話題探しにちらりと隣の男の姿を見る。普段見慣れている制服以外の服装というのは印象が変わってなんだか気持ちがそわそわしていた。
完璧男小野寺さんはどんな私服で来るのかと思ったけど、それは普段の通勤の格好と変わりない無難な黒無地の上下だった。髪型も決めてくるどころか普段より手抜きというか、総じてまるで部屋着のような気の抜けた出で立ち。
「た、楽しみですよね。地鶏が有名だとかって」
「へー」
「温泉も、肩こり・腰痛・神経痛、それから──「興味ない」
く、こいつは。人が気をつかってがんばって話しかけてるっていうのに。
「ケーキ屋ある? 宿の近く」
「え。どうだろ」
慌てて地図アプリを開いたけど「ああ、自分でやるからいい」と言われてしまった。
「旅先でもケーキ屋行くんですか?」
従業員旅行って仕事を忘れて疲れを癒すものでは?
「当然。またとないチャンスっしょ」
「はあ」
わかってはいたけど、この人かなりのケーキ馬鹿だな、と再認識した。
「付き合ってよ」
「……は?」
一瞬耳を疑った。え、なに? 今なんか言った?
「だから、付き合って」
「え?」
「ケーキ屋めぐり。思ったより数ありそうだから」
あ、ああ! なるほど、そっちの「付き合って」ですね、は、はあ、そう、そうですよね。おお、びっくりした。
「一店舗で最低三個は買いたいから、ひとりだとさすがに一日二店舗が限界。でも二人でなら三か四は行けるっしょ」
四……ってケーキ十二個!? ひとりあたり六個!? そんなことしたらせっかくの地鶏が食べられなくなるよっ!

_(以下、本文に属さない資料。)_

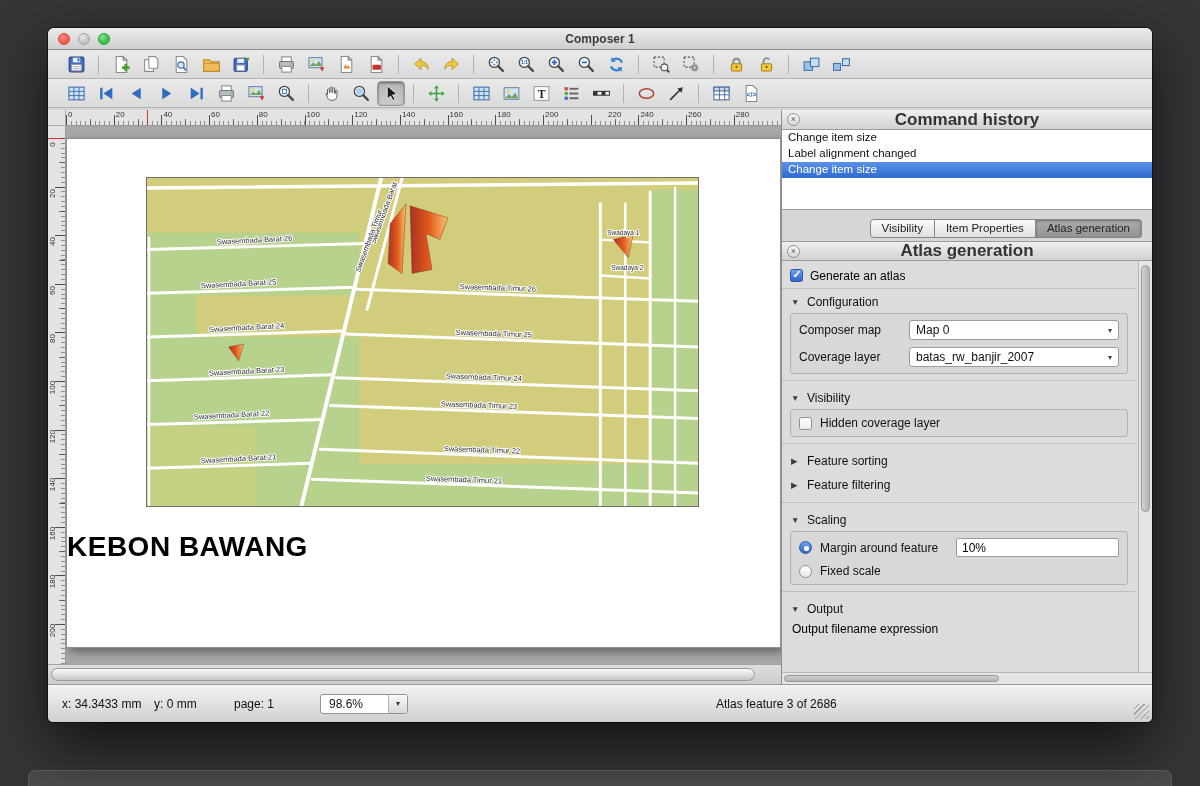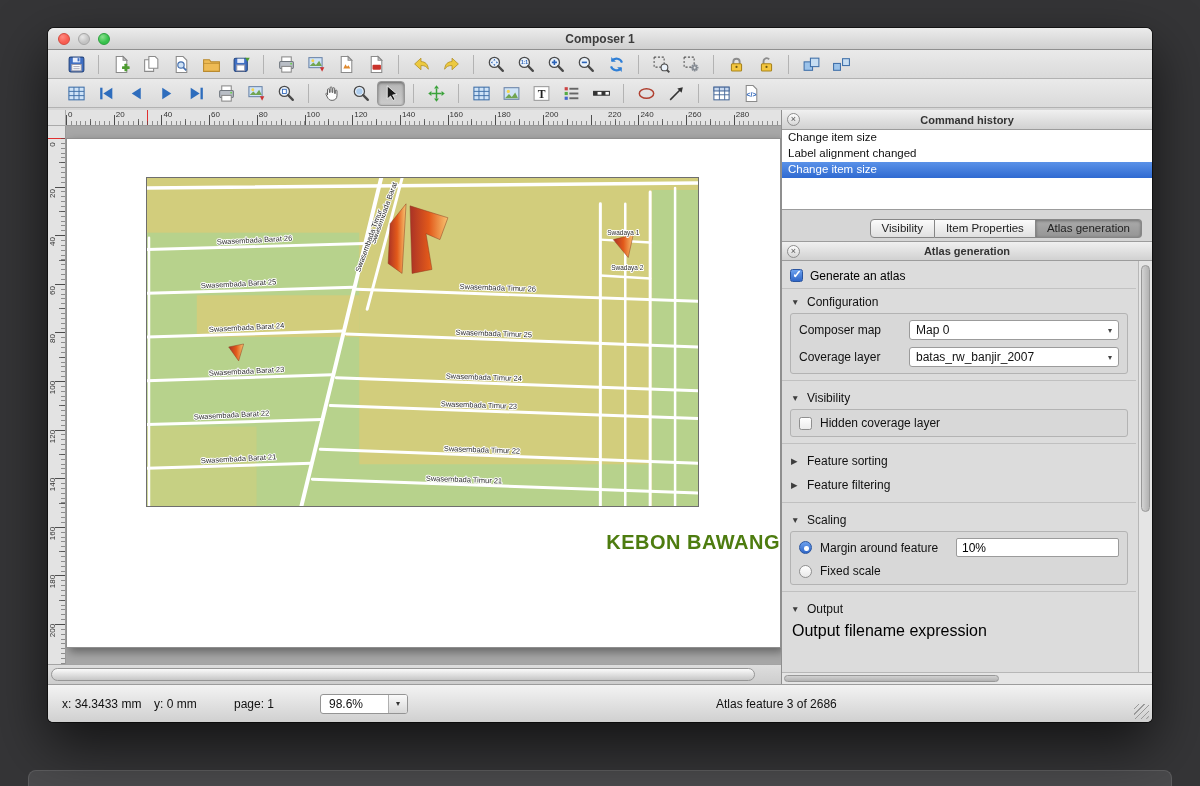--- a/index.html
+++ b/index.html
@@ -38,28 +38,28 @@
   .tick-mid.v { position:absolute; right:0; height:1px; width:6px; background:#6f6f6f; }
   .rnum.v { position:absolute; left:-4px; width:16px; text-align:center; font-size:8px; color:#333; transform:rotate(-90deg); }
   .ruler-marker.h { position:absolute; top:0; bottom:0; width:1px; background:#e03030; }
   .ruler-marker.v { position:absolute; left:0; right:0; height:1px; background:#e03030; }
 
   .canvas { position:absolute; left:18px; right:0; top:16px; bottom:20px; background:#a7a7a7; overflow:hidden; }
   .page { position:absolute; left:0; top:12px; width:715px; height:510px; background:#fff; border:1px solid #8f8f8f; box-shadow:3px 4px 9px rgba(0,0,0,.4); }
   .map-item { position:absolute; left:79px; top:38px; width:553px; height:330px; border:1px solid #6e6e6e; }
   .map-item svg { display:block; width:100%; height:100%; }
   .map-item text { font-family:"Liberation Sans", sans-serif; }
-  .map-title { position:absolute; left:0; right:0; top:392px; text-align:right; font-size:20px; font-weight:bold; letter-spacing:.5px; color:#4d7c0f; }
+  .map-title { position:absolute; left:0; right:0; top:392px; text-align:left; font-size:28px; font-weight:bold; letter-spacing:.5px; color:#000000; }
 
   .hscroll { position:absolute; left:0; right:0; bottom:0; height:20px; background:linear-gradient(#dedede,#cdcdcd); border-top:1px solid #a3a3a3; }
   .hthumb { position:absolute; left:3px; top:3px; height:13px; width:96%; background:linear-gradient(#fbfbfb,#c6c6c6); border:1px solid #979797; border-radius:7px; }
 
   .panel { position:absolute; left:733px; right:0; top:0; bottom:0; background:#d6d6d6; border-left:1px solid #8f8f8f; display:flex; flex-direction:column; }
   .panel-header { height:20px; flex:none; background:linear-gradient(#f0f0f0,#d1d1d1); border-bottom:1px solid #9c9c9c; display:flex; align-items:center; position:relative; }
-  .ph-title { flex:1; text-align:center; font-size:11px; font-weight:bold; color:#333; }
+  .ph-title { flex:1; text-align:center; font-size:17px; font-weight:bold; color:#333; }
   .closer { position:absolute; left:5px; top:3px; width:13px; height:13px; border-radius:50%; background:linear-gradient(#fdfdfd,#d6d6d6); border:1px solid #8d8d8d; font-size:9px; line-height:11px; text-align:center; color:#555; }
   .hist-list { height:80px; flex:none; background:#fff; border-bottom:1px solid #9c9c9c; overflow:hidden; }
   .hist-item { height:16px; font-size:11.5px; padding:1px 6px; color:#111; white-space:nowrap; }
   .hist-item.selected { background:linear-gradient(#5a92e8,#2f6ad1); color:#fff; }
   .tabs-row { height:28px; flex:none; display:flex; align-items:center; justify-content:flex-end; padding:8px 10px 0 0; }
   .tabs { display:flex; }
   .tab { border:1px solid #868686; border-left:none; padding:2px 11px 3px; font-size:11.5px; color:#222; background:linear-gradient(#fbfbfb,#e0e0e0); white-space:nowrap; }
   .tab:first-child { border-left:1px solid #868686; border-radius:4px 0 0 4px; }
   .tab:last-child { border-radius:0 4px 4px 0; }
   .tab.active { background:linear-gradient(#ababab,#959595); box-shadow:inset 0 1px 3px rgba(0,0,0,.35); }
@@ -74,21 +74,21 @@
   .combo { flex:1; height:20px; background:#fff; border:1px solid #9b9b9b; border-radius:3px; display:flex; align-items:center; padding:0 6px; font-size:12px; overflow:hidden; white-space:nowrap; }
   .combo .arr { margin-left:auto; font-size:8px; color:#444; padding-left:4px; }
   .txt { flex:1; height:19px; border:1px solid #9b9b9b; border-radius:2px; background:#fff; font-size:12px; padding:0 5px; font-family:"Liberation Sans",sans-serif; min-width:0; }
   .divider { height:1px; background:#c0c0c0; margin:6px 0; }
   .checkbox { width:13px; height:13px; border:1px solid #8f8f8f; border-radius:2.5px; background:linear-gradient(#fff,#ececec); position:relative; flex:none; }
   .checkbox.checked { background:linear-gradient(#6ca1ee,#2f66c8); border-color:#2a55a0; }
   .chk { position:absolute; left:1.5px; top:-2.5px; color:#fff; font-size:11px; font-weight:bold; }
   .radio { width:13px; height:13px; border-radius:50%; border:1px solid #8f8f8f; background:linear-gradient(#fff,#e9e9e9); flex:none; position:relative; }
   .radio.selected { background:linear-gradient(#6ca1ee,#2f66c8); border-color:#2a55a0; }
   .radio.selected::after { content:""; position:absolute; left:4px; top:4px; width:4.5px; height:4.5px; border-radius:50%; background:#fff; }
-  .orow { font-size:16px; padding:2px 10px; height:22px; }
+  .orow { font-size:12px; padding:2px 10px; height:22px; }
   .vscroll { position:absolute; right:0; top:0; bottom:0; width:14px; background:#e5e5e5; border-left:1px solid #b7b7b7; }
   .vthumb { position:absolute; left:2px; right:2px; top:4px; height:60%; background:linear-gradient(90deg,#d2d2d2,#b2b2b2); border:1px solid #989898; border-radius:5px; }
   .panel-hscroll { height:12px; flex:none; background:#e5e5e5; border-top:1px solid #b7b7b7; position:relative; }
   .hthumb2 { position:absolute; left:2px; top:2px; height:7px; width:58%; background:linear-gradient(#d2d2d2,#b2b2b2); border:1px solid #989898; border-radius:4px; }
 
   .statusbar { position:absolute; left:0; right:0; bottom:0; height:38px; background:linear-gradient(#f3f3f3,#d0d0d0); border-top:1px solid #9c9c9c; border-radius:0 0 5px 5px; font-size:12px; color:#111; }
   .sb-item { position:absolute; top:50%; transform:translateY(-50%); white-space:nowrap; }
   .zoom-combo { position:absolute; left:272px; top:50%; transform:translateY(-50%); width:88px; height:20px; border:1px solid #949494; border-radius:3px; background:#fff; display:flex; align-items:center; padding-left:8px; font-size:12px; overflow:hidden; }
   .zc-btn { margin-left:auto; width:19px; height:100%; background:linear-gradient(#fafafa,#d8d8d8); border-left:1px solid #b0b0b0; display:flex; align-items:center; justify-content:center; font-size:8px; color:#333; }
   .grip { position:absolute; right:3px; bottom:3px; width:15px; height:15px; background:repeating-linear-gradient(135deg, transparent 0 3px, #9a9a9a 3px 4px); border-bottom-right-radius:4px; }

「や、私そんなに食べられないですよ!? どうせならタケコさんやせりなちゃんも誘いません?」
気まずさも軽減するし!
「却下」
「え、なんで」
「女子が多いと動きがとろくなる。選ぶのも迷って結局買いすぎて食い切れなくなったり、時間もかかってあとの店に行けなくなる」
ははん、経験者だなこりゃ。
「ならシェフと回ったらどうですか」
私よりたくさん食べれるだろうし、もちろん知識も豊富だし。
「今更ケーキ屋めぐりなんてやるわけないっしょ、あの仕事嫌いの人が」
「そ、そうですか?」
「あんたしかいないわけ」
消去法なのかご指名なのか、よくわからないけどどうやら逃げられないらしい。
「……わかりました。でも小野寺さんおごってくださいね」
こういうことはちゃっかりしている女なのよ。
「はあ? なんでだよ」
「誘ったのはそっちでしょ?」
「同期だろうが」
「年上ですよね」
ぎり、と睨み合う。負けないですよ、この旅行費で今月は結構ピンチなんだから。まあそれは小野寺さんも同じでしょうけど。

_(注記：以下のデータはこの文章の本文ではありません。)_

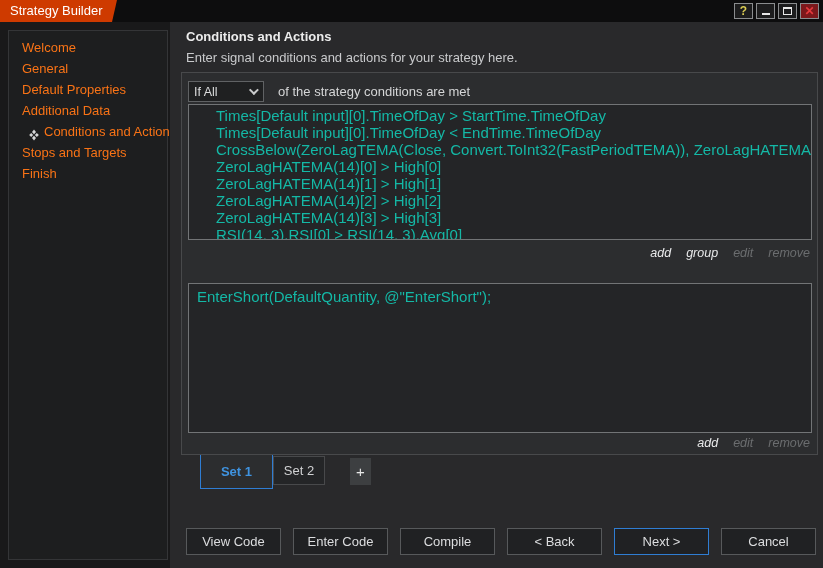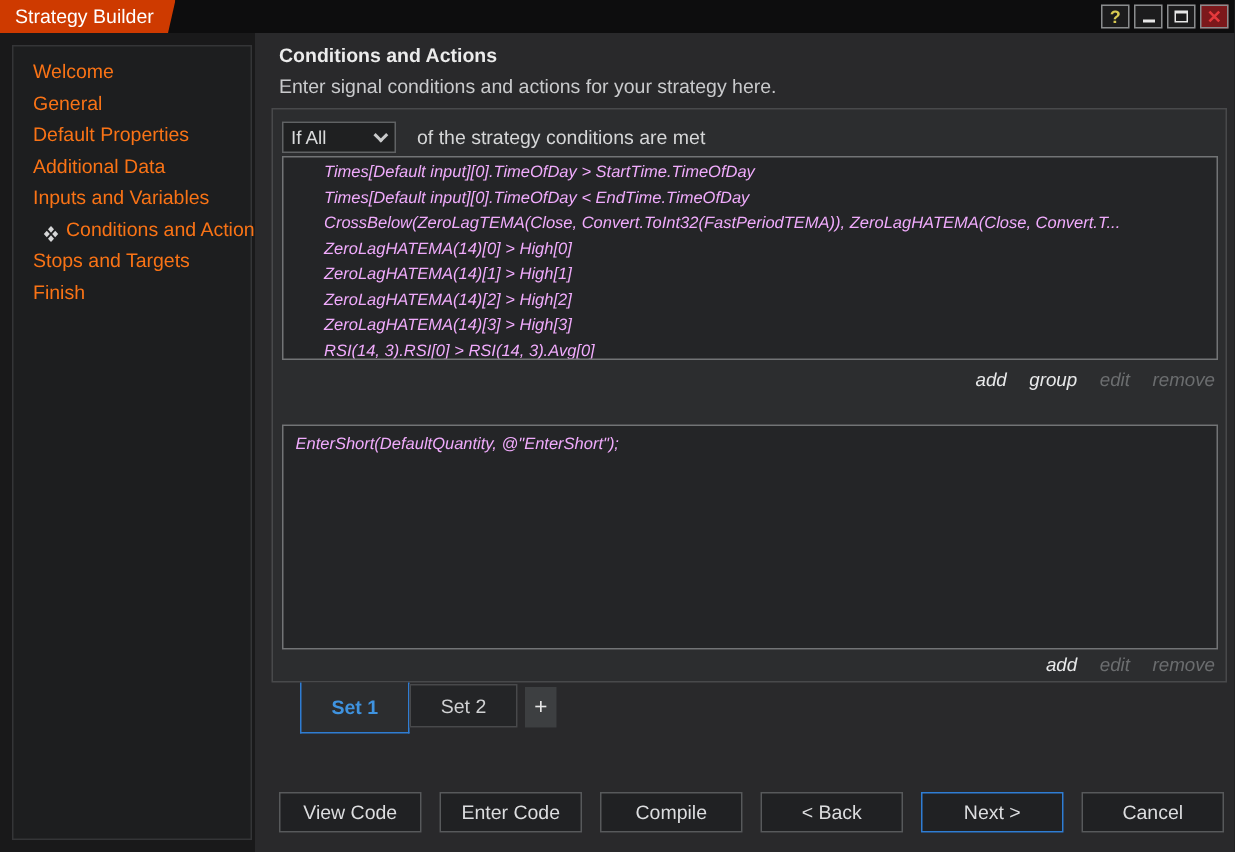--- a/index.html
+++ b/index.html
@@ -63,21 +63,21 @@
     width:7px; height:7px; border-right:2px solid #c9cacb; border-bottom:2px solid #c9cacb;
     transform: rotate(45deg) translateY(-2px); margin-right:2px;
   }
   .mode-suffix { position:absolute; left:96px; top:11px; font-size:13px; color:#d5d6d7; }
 
   .listbox {
     position:absolute; left:6px; background:#242527; border:1px solid #727476; overflow:hidden;
   }
   .listbox.conditions { top:31px; width:624px; height:136px; padding-top:2px; }
   .listbox.actions    { top:210px; width:624px; height:150px; padding-top:4px; }
-  .row { height:17px; line-height:17px; font-size:11px; color:#f0abfc; white-space:nowrap; overflow:hidden; cursor:default;font-style:italic; }
+  .row { height:17px; line-height:17px; font-size:15px; color:#14b8a6; white-space:nowrap; overflow:hidden; cursor:default; }
   .listbox.conditions .row { padding-left:27px; }
   .listbox.actions .row { padding-left:8px; }
 
   .links { position:absolute; right:7px; display:flex; gap:15px; font-size:12.5px; font-style:italic; }
   .links.cond-links { top:173px; }
   .links.act-links  { top:363px; }
   .link { color:#e8e9ea; cursor:pointer; }
   .link.disabled { color:#6b6d6f; cursor:default; }
 
   .do-label { position:absolute; left:7px; top:190px; font-size:13px; color:#d5d6d7;margin-top:36px; }
@@ -87,21 +87,21 @@
   .tab {
     position:absolute; top:1px; height:29px; display:flex; align-items:center; justify-content:center;
     font-size:13px; cursor:pointer;
   }
   .tab.selected {
     top:0; left:30px; width:73px; height:34px;
     background:#2c2d2f; border:1px solid #2f7dd3; border-top:none;
     color:#3f93e0; font-weight:bold;
   }
   .tab.plain {
-    left:103px; width:72px;
+    left:103px; width:52px;
     background:#242527; border:1px solid #48494b; color:#d0d1d3;
   }
   .add-tab {
     position:absolute; left:180px; top:3px; width:21px; height:27px;
     background:#3d3f41; color:#e8e8e8; font-size:15px;
     display:flex; align-items:center; justify-content:center; cursor:pointer;
   }
 
   
   .btn-row { position:absolute; left:0; top:506px; width:100%; height:27px; }
@@ -140,23 +140,20 @@
         <span>Welcome</span>
       </div>
       <div class="side-item">
         <span>General</span>
       </div>
       <div class="side-item">
         <span>Default Properties</span>
       </div>
       <div class="side-item">
         <span>Additional Data</span>
-      </div>
-      <div class="side-item">
-        <span>Inputs and Variables</span>
       </div>
       <div class="side-item active">
         <span class="step-icon"><svg width="12" height="12" viewBox="0 0 12 12">
             <g fill="#d6d7d8">
               <path d="M6 0.6 L8 2.9 L6 5.2 L4 2.9 Z"></path>
               <path d="M1.2 6 L3.2 3.9 L5.2 6 L3.2 8.1 Z"></path>
               <path d="M10.8 6 L8.8 3.9 L6.8 6 L8.8 8.1 Z"></path>
               <path d="M6 11.4 L4 9.1 L6 6.8 L8 9.1 Z"></path>
             </g>
           </svg></span>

「べつに私は行けなくても構わないです。小野寺さんひとりで回ったらどうですか」
「はー。チャンスをものにしない奴な」
「……な?」
なんですと?
「あんた、
「……」
かっちーん。
「せっかく勉強に誘って貰えたのに参考書や文房具の用意がないなら行かないって? 馬鹿だろおまえ」
なにその例えは。あとおまえって言うな。
「誘ってやったんだからこっちがおごって欲しいくらいだ」
「それはさすがにおかしいでしょ」
堪らずそう返すと「ふん」と鼻を鳴らした。もう、困った人だなぁ。
「わかりましたよ。じゃあ恨みっこなしできっかり半分に割りましょう。一円単位まで」
こうなったらこっちも意地だ。
「望むところだ」
この辺りでもう、なんとなくわかってきた。この小野寺
でもこんなのは、まだほんの序の口。この旅行で私はそれを身をもって実感することとなるわけだった。